Material provided:
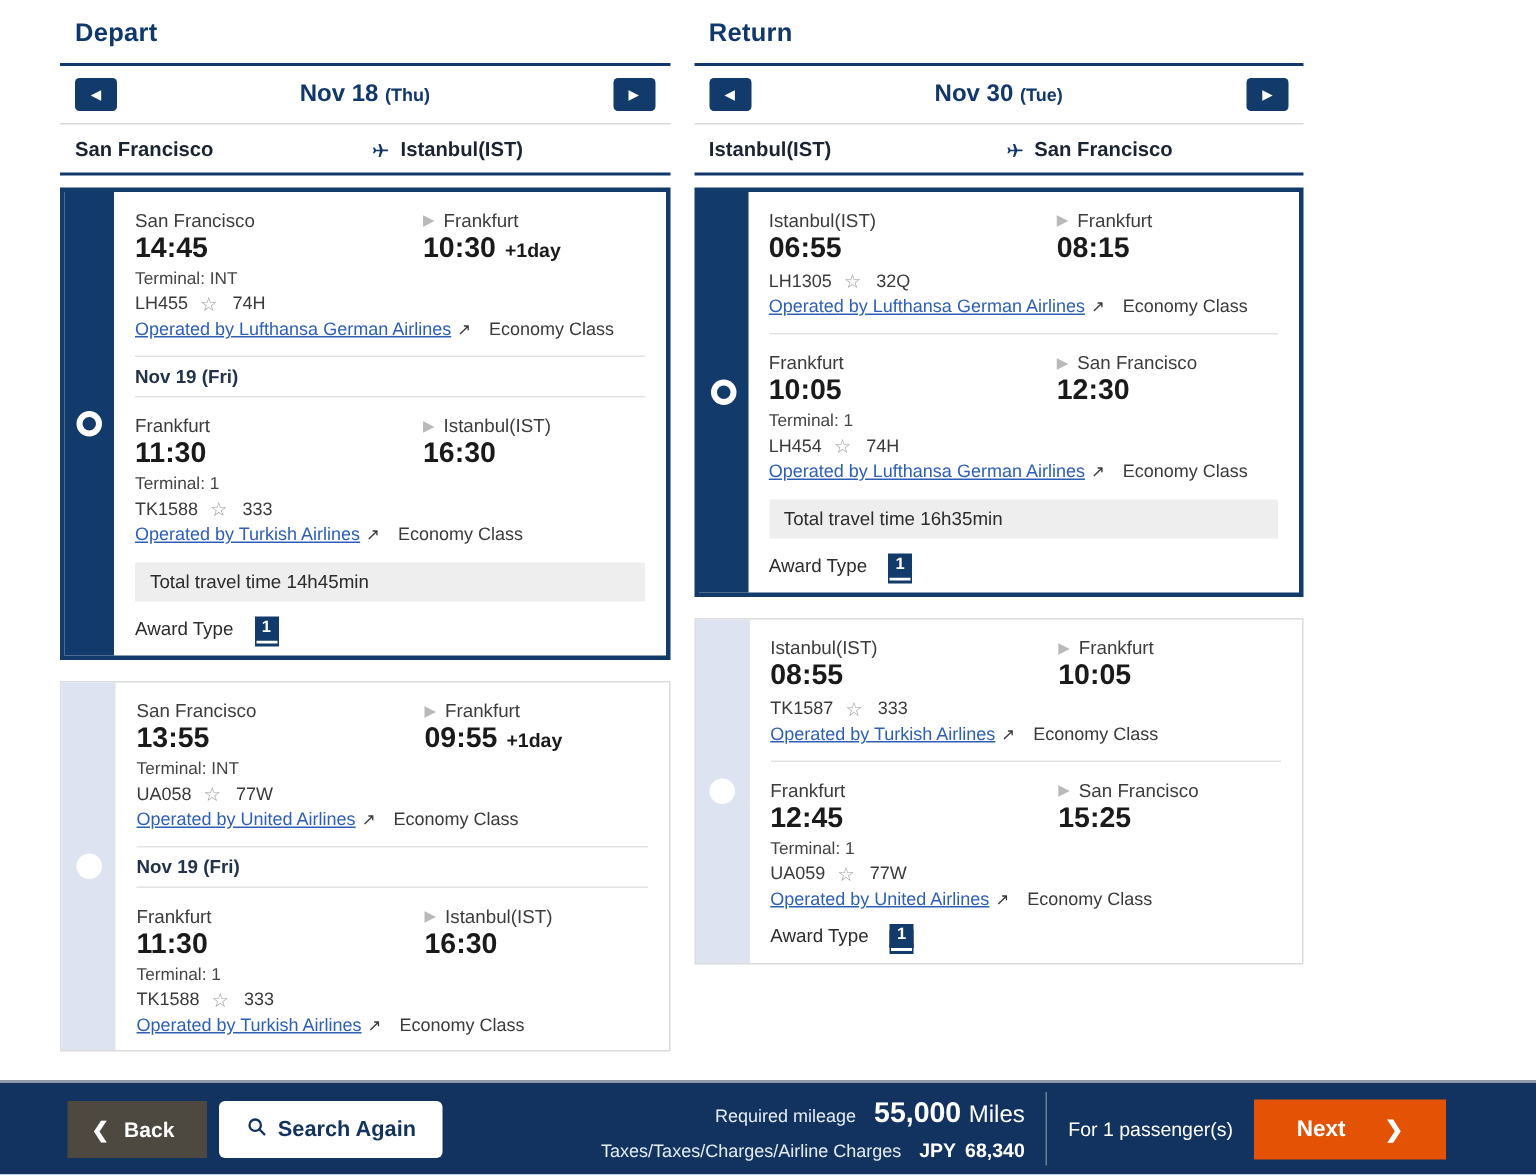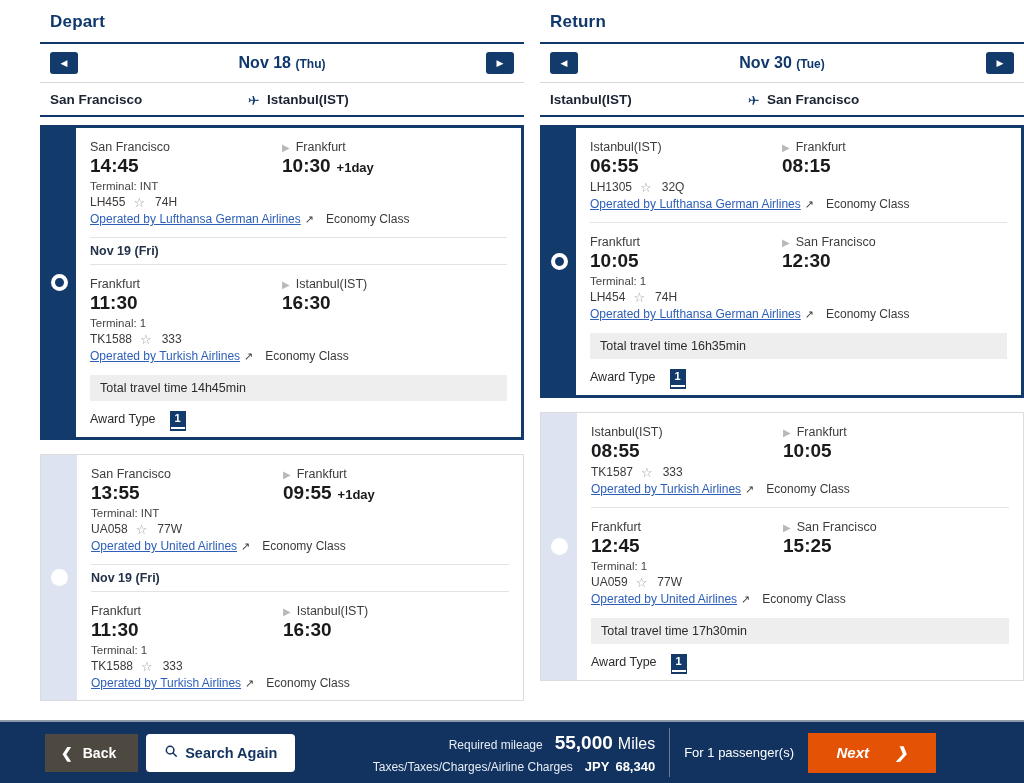--- a/index.html
+++ b/index.html
@@ -6,21 +6,21 @@
   html, body {
     margin: 0; padding: 0;
     width: 1024px; height: 783px;
     background: #ffffff;
     font-family: "Liberation Sans", sans-serif;
     overflow: hidden;
   }
   .page { position: relative; width: 1024px; height: 783px; background:#fff; }
 
   
-  .columns { display: flex; width: 1024px; height: 716px; }
+  .columns { display: flex; width: 869px; height: 716px; }
   .col { width: 494px; }
   .col.depart { margin-left: 40px; }
   .col.ret { margin-left: 16px; }
 
   .col-title {
     font-size: 17px; font-weight: bold; color:#10386c;
     padding: 12px 0 10px 10px; letter-spacing: .2px;
   }
   .title-rule { height: 2px; background:#10386c; }
 
@@ -125,21 +125,21 @@
   .fare-row { display:flex; align-items:baseline; justify-content:flex-end; }
   .fare-label { font-size: 12px; color:#e7ecf4; }
   .fare-big { font-size: 19px; font-weight:bold; margin-left: 12px; }
   .fare-unit { font-size: 16px; margin-left: 5px; }
   .fare-cur { font-size: 13px; font-weight:bold; margin-left: 12px; }
   .fare-amt { font-size: 13px; font-weight:bold; margin-left: 6px; }
   .pax { color:#fff; font-size: 13px; margin: 0 14px 0 14px; }
   .btn-next {
     background:#e35205; color:#fff; border:none; width: 128px; height: 40px;
     display:flex; align-items:center; justify-content:center; gap: 26px;
-    font-size: 15px; font-weight:bold; cursor:pointer; margin-right: 88px; font-style: italic;
+    font-size: 15px; font-weight:bold; cursor:pointer; margin-right: 60px;
   }
   .chev { font-size: 15px; font-weight:bold; }
 </style>
 </head>
 <body>
 
 <div class="page">
 
   <div class="columns">
 
@@ -445,21 +445,20 @@
                 <span class="star">☆</span>
                 <span class="eq">77W</span>
               </div>
               <div class="oper">
                 <a>Operated by United Airlines</a>
                 <span class="ext">↗︎</span>
                 <span class="cls">Economy Class</span>
               </div>
             </div>
 
-            <div class="total">Total travel time 17h30min</div>
             <div class="award">
               <span>Award Type</span>
               <span class="badge">1</span>
             </div>
           </div>
         </div>
 
       </div>
     </div>
   </div>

The task: Take the whole listing above and copy it exactly. Pictures do not go into the copy.

Result of this exercise:
--- a/index.html
+++ b/index.html
@@ -6,21 +6,21 @@
   html, body {
     margin: 0; padding: 0;
     width: 1024px; height: 783px;
     background: #ffffff;
     font-family: "Liberation Sans", sans-serif;
     overflow: hidden;
   }
   .page { position: relative; width: 1024px; height: 783px; background:#fff; }
 
   
-  .columns { display: flex; width: 1024px; height: 716px; }
+  .columns { display: flex; width: 869px; height: 716px; }
   .col { width: 494px; }
   .col.depart { margin-left: 40px; }
   .col.ret { margin-left: 16px; }
 
   .col-title {
     font-size: 17px; font-weight: bold; color:#10386c;
     padding: 12px 0 10px 10px; letter-spacing: .2px;
   }
   .title-rule { height: 2px; background:#10386c; }
 
@@ -125,21 +125,21 @@
   .fare-row { display:flex; align-items:baseline; justify-content:flex-end; }
   .fare-label { font-size: 12px; color:#e7ecf4; }
   .fare-big { font-size: 19px; font-weight:bold; margin-left: 12px; }
   .fare-unit { font-size: 16px; margin-left: 5px; }
   .fare-cur { font-size: 13px; font-weight:bold; margin-left: 12px; }
   .fare-amt { font-size: 13px; font-weight:bold; margin-left: 6px; }
   .pax { color:#fff; font-size: 13px; margin: 0 14px 0 14px; }
   .btn-next {
     background:#e35205; color:#fff; border:none; width: 128px; height: 40px;
     display:flex; align-items:center; justify-content:center; gap: 26px;
-    font-size: 15px; font-weight:bold; cursor:pointer; margin-right: 88px; font-style: italic;
+    font-size: 15px; font-weight:bold; cursor:pointer; margin-right: 60px;
   }
   .chev { font-size: 15px; font-weight:bold; }
 </style>
 </head>
 <body>
 
 <div class="page">
 
   <div class="columns">
 
@@ -445,21 +445,20 @@
                 <span class="star">☆</span>
                 <span class="eq">77W</span>
               </div>
               <div class="oper">
                 <a>Operated by United Airlines</a>
                 <span class="ext">↗︎</span>
                 <span class="cls">Economy Class</span>
               </div>
             </div>
 
-            <div class="total">Total travel time 17h30min</div>
             <div class="award">
               <span>Award Type</span>
               <span class="badge">1</span>
             </div>
           </div>
         </div>
 
       </div>
     </div>
   </div>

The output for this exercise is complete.